One of the sixty students attending Campbelltown Bangla School, practising her Bangla

But Ahmad and her teachers are determined to fill the gap in Bengali Language education.

“We bring in textbooks of Bangla literature, the alphabet, and other such materials. We also emphasize greatly on history, specifically days of great cultural significance such as the Genocide of 1971 and Bangla Language Movement of 1952,” says Ahmad,

“We also encourage a great deal of storytelling; this improves both oral and listening skills. All this is done to ensure their vocabulary skills progress greatly, as well as their ability to recognise the influence and impact of Bengali culture and history”

“We have such a rich culture, so many folklores originated within Bangla-  songs, dance- and if we don’t nurture this, we won’t learn any of this and it will become very difficult to communicate with our family and the next generation,” says Millie Islam, another teacher at the Bangla School.

“There is also a sense of belonging; we need to be able to be a part of this community, which will make everyone happy.”

It has indeed made the children very happy. Alveera, a year 5 student at the school, excitedly recounts her progress, “…it’s really really fun to sing, and then- it’s like my voice gets a lot better and in future, it’ll hopefully improve a lot”

Year 7 student Alisha says that performing for Bangla School has helped her to get over her stage fright and has enhanced her appreciation of her country.

“I actually never knew that our culture was this rich and this colourful and bright,” she said.

Although the school has progressively improved since its early days, there is still a lot to be done.

“There’s roughly a population of 10,000 Bengalis in Sydney but when you compare that ratio to the number of children enrolled…it’s really frustrating to see the lack of dedication,” laments Ahmad.

“Our attitude is a huge obstacle…(Bengalis) don’t place Bangla in high importance.”

“Learning one’s mother language is extremely important because it is linked to history,” she says, “If a child doesn’t understand their own history or origins, then there will come a point where they can no longer relate to their parents or grandparents.” She advocates for kids and parents alike to continue to practice Bangla in whatever way possible, whether it be at Bangla School or even at home.

“One thing that is constantly overlooked is proper pronunciation, vocabulary and grammar.

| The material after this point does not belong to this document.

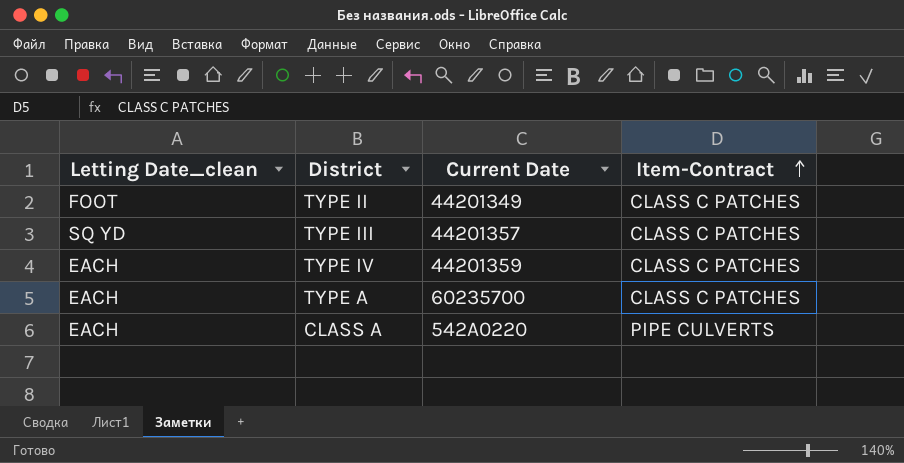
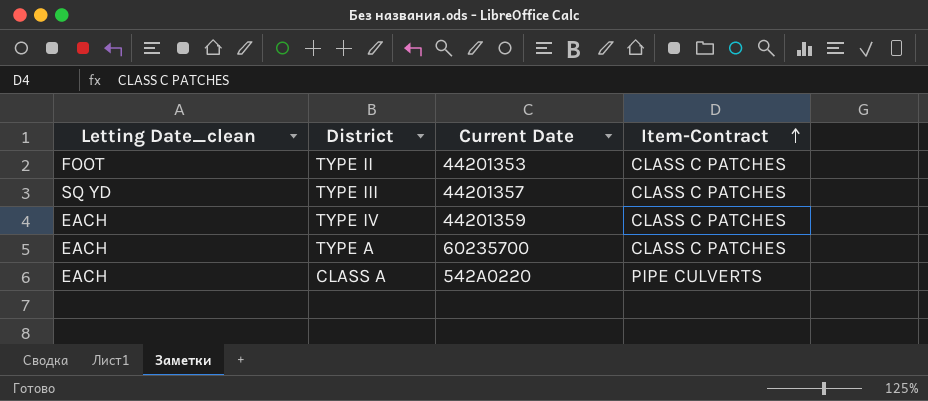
TYPE II | Current Date: 44201349 -> 44201353

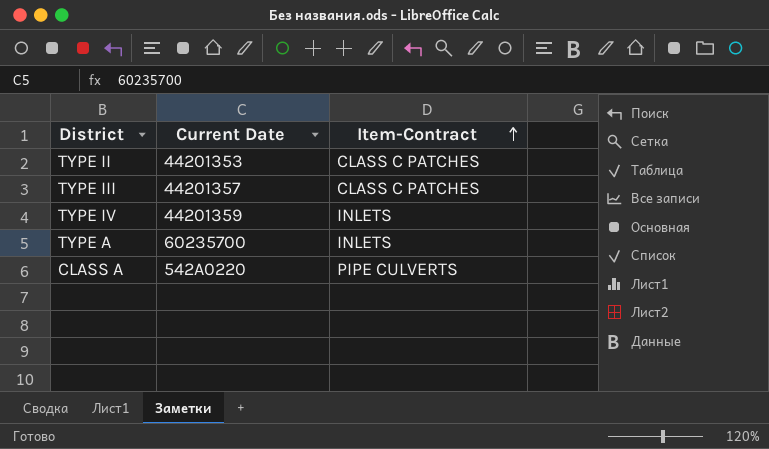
column Letting Date_clean | position: 1 -> none
TYPE IV | Item-Contract: CLASS C PATCHES -> INLETS
TYPE A | Item-Contract: CLASS C PATCHES -> INLETS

We’re too flexible on this because we automatically assume children born here will not be able to grasp it, but there should be a limit to these flexibilities because once a child doesn’t learn something correctly, they will continue making the same mistake over and over,

“If parents and students alike are aware of these small matters…it is possible to learn Bangla completely fluently, even for those born here, as is the case here [at Bangla School].”

“Bangla is the only language that’s ever been fought for, we went through a violent war to get it recognised,” says Islam.

The students of the school are well aware of the role they play in nurturing the Bangla language in the future, making sure to honour the pain and sacrifice it cost to attain.

One of the sixty students attending Campbelltown Bangla School, practising her Bangla

“..the responsibility comes from us,” states Alveera, “…when the responsibility comes from us we don’t get nervous at all… we get confident, and that’s how (Bangla can become) secure to us.”